Ahern writes beautifully in this book about re-discovering food, much of it local, seasonal food, and how she's adapted to a gluten-free life. This is a great book, well-written, engaging, but I will say that I visited her blog after finishing the book, and it looks like some parts of the book existed as blog postings in various forms prior to the book's publication, so if you are a fan of her blog, there may not be a lot of new material here.

She also includes near the end the story of how she met her husband, the chef, as she calls him. Not that I want to give too much away here, but how can you get much better than this: Her husband (at the time her boyfriend), the chef at a small, fabulous restaurant? Yeah, he ends up making the entire menu at his restaurant gluten-free. How absolutely incredible is that? Sigh. They should make their love story into a movie. I'd go see it, and I'm sure I'd end up crying at that part.

Hungry Monkey (Matthew Amster-Burton)

Noah is just a few days away from getting his hands on some solid food. Well, except, technically he's already had his first solid food: a small chunk of the service program at the Unitarian church on Mother's Day. Oh well.

The "first" of what will be a lifetime of non-liquid foods can be a little stressful for well-meaning parents. Iron-fortified rice cereal? Jarred food? Mashed bananas?
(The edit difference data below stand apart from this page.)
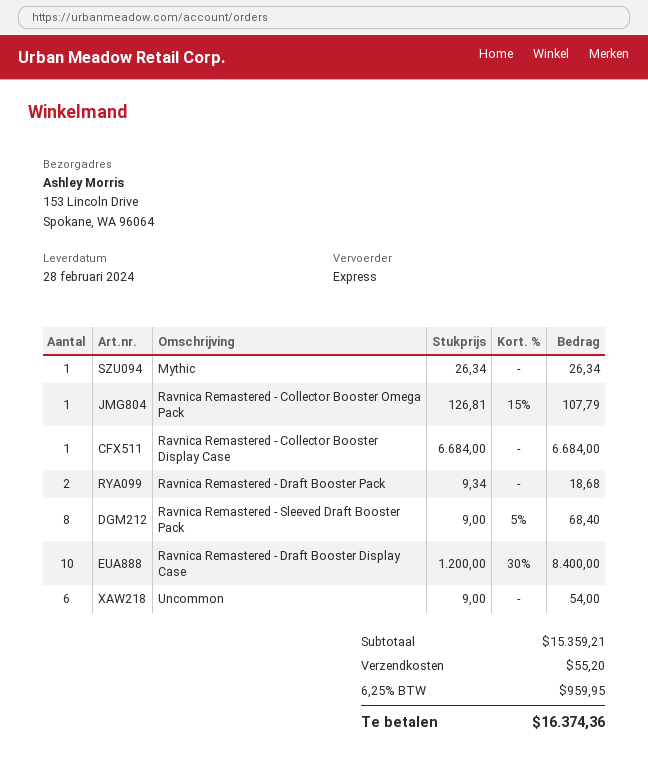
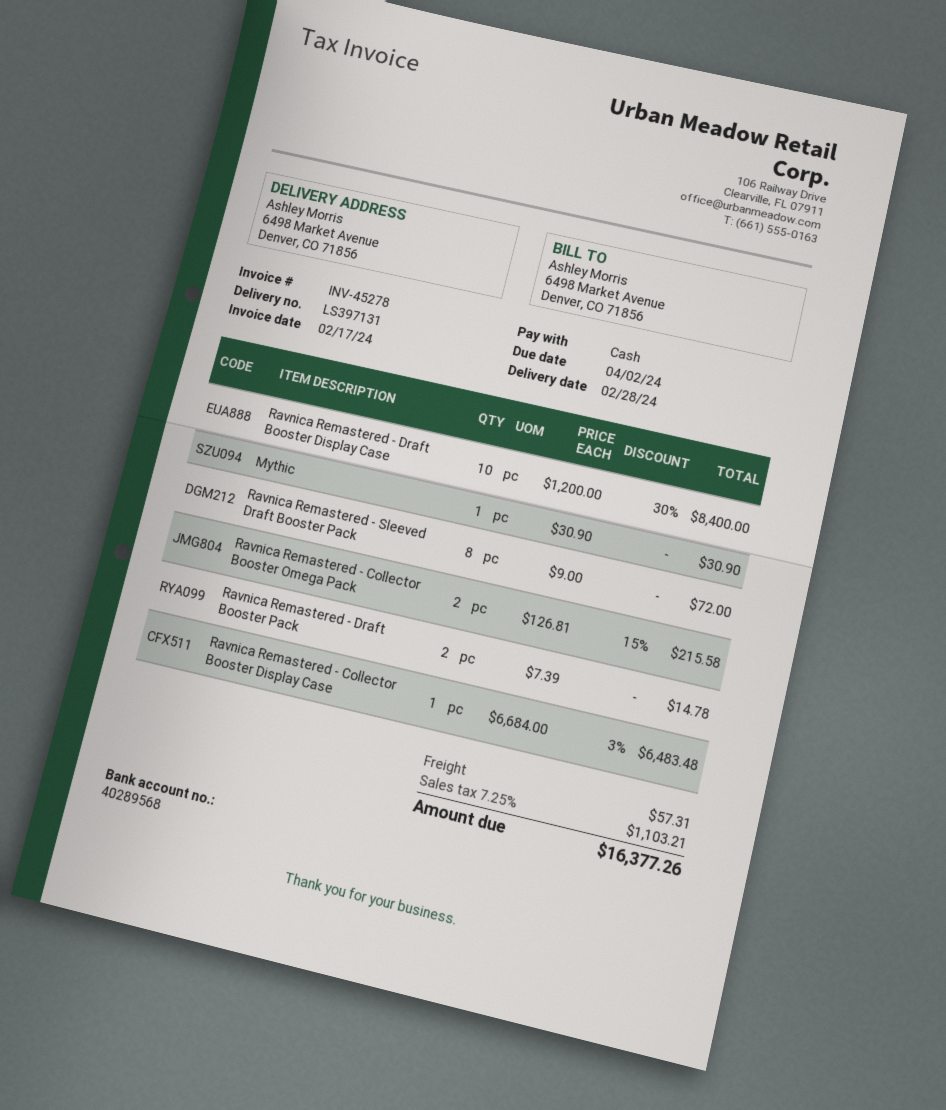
ship to: 153 Lincoln Drive, Spokane, WA 96064 -> 6498 Market Avenue, Denver, CO 71856
Mythic: 1 x 26.34 = 26.34 -> 1 x 30.90 = 30.90
Ravnica Remastered - Collector Booster Omega Pack: 1 x 126.81 - 15% = 107.79 -> 2 x 126.81 - 15% = 215.58
Ravnica Remastered - Collector Booster Display Case: 1 x 6684.00 = 6684.00 -> 1 x 6684.00 - 3% = 6483.48
Ravnica Remastered - Draft Booster Pack: 2 x 9.34 = 18.68 -> 2 x 7.39 = 14.78
Ravnica Remastered - Sleeved Draft Booster Pack: 8 x 9.00 - 5% = 68.40 -> 8 x 9.00 = 72.00
Uncommon: 6 x 9.00 = 54.00 -> none
shipping: 55.20 -> 57.31
tax: 6.25% = 959.95 -> 7.25% = 1103.21
total: 16374.36 -> 16377.26

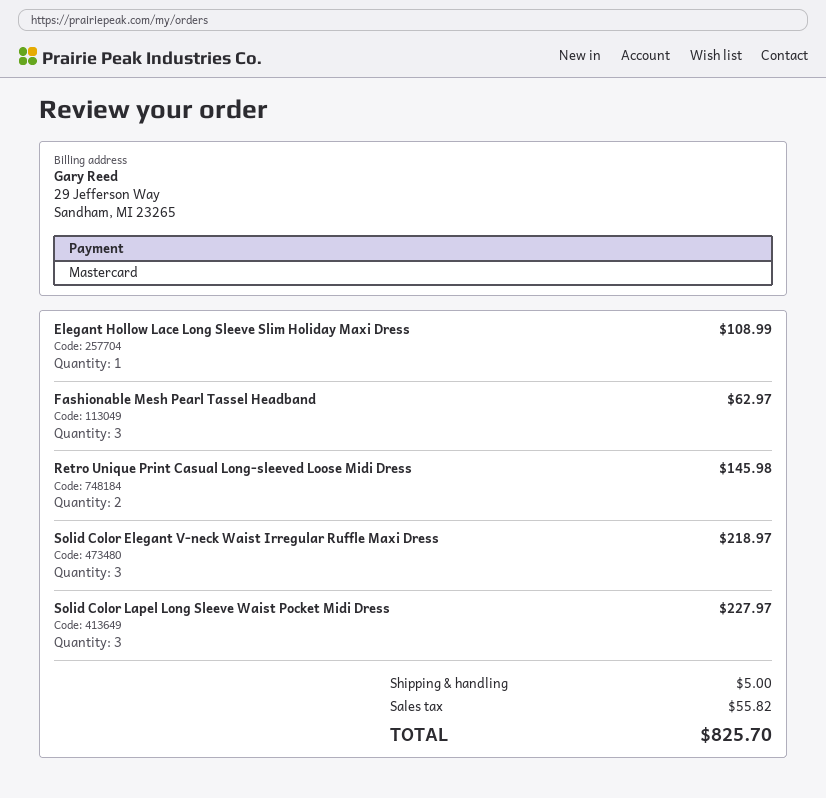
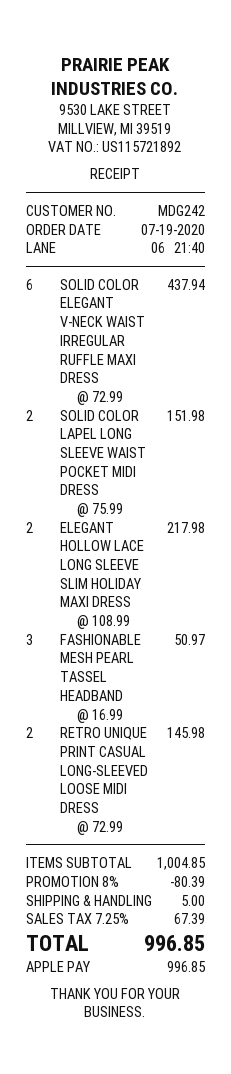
payment method: Mastercard -> Apple Pay
Elegant Hollow Lace Long Sleeve Slim Holiday Maxi Dress: 1 for 108.99 -> 2 for 217.98
Fashionable Mesh Pearl Tassel Headband: 3 for 62.97 -> 3 for 50.97
Solid Color Elegant V-neck Waist Irregular Ruffle Maxi Dress: 3 for 218.97 -> 6 for 437.94
Solid Color Lapel Long Sleeve Waist Pocket Midi Dress: 3 for 227.97 -> 2 for 151.98
discount: none -> 8% = 80.39
tax: 55.82 -> 67.39
total: 825.70 -> 996.85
The intricacies of these choices are expounded upon in Web sites, blender-specific homemade baby food books, and pamphlets given out at the doctor's office. Do this (strain, steam, vegetables-before-fruit, wait four days between new foods). Don't do this (possible allergens, unsanitized cookware, vegetables with nitrates). Thank goodness for friends with second children and for Matthew Amster-Burton's book Hungry Monkey: A Food-Loving Father's Quest to Raise an Adventurous Eater.

Amster-Burton is a writer (also a blogger) who lives in Seattle with his wife and his four-year-old daughter, Iris. I got this book for my birthday (thank you, Sue!) because I had known a little about Amster-Burton's writing through the Web site Serious Eats, and I thought it might be handy for when Noah reached the solid-food stage.

When she was around one-year old, Iris would eat just about anything, loving especially very spicy food. Sushi, spicy Thai noodles, enchiladas, you name it. Amster-Burton was thrilled, thinking he had done all the right things as a parent. And then she got older. And pickier. Just like most other kids, he learned. But even then he still tries to make a meal everyone can enjoy at dinner time, with some modification, and he shares those tips in the book. A stay-at-home dad, Amster-Burton reads Working Mother, and Iris at one point isn't actually sure her mother can cook. (She can do that? She says, in disbelief, when the idea is mentioned.) This reminds me of my sister Betsy, whose oldest daughter once complained to her father that when he was away on a business trip, Betsy made them eat cereal for breakfast. Cereal.

Some of my favorite things I've taken away from this book are that, for Iris (and I'm guessing Noah given his current behavior at the dinner table), there was a very small window of time where Amster-Burton and his wife could eat their own meal while Iris at prepared baby food. She wanted their food. So he finely chopped a portion of their meal for her, with salt and spices. In preparation for the toddler years, I'm also going to try to keep in mind a quote from Ellyn Satter that Amster-Burton draws attention to (I'm paraphrasing here): once you put the plate in front of your child, your work is done. So Zenlike, and I'm sure so hard to follow given the behavior that follows.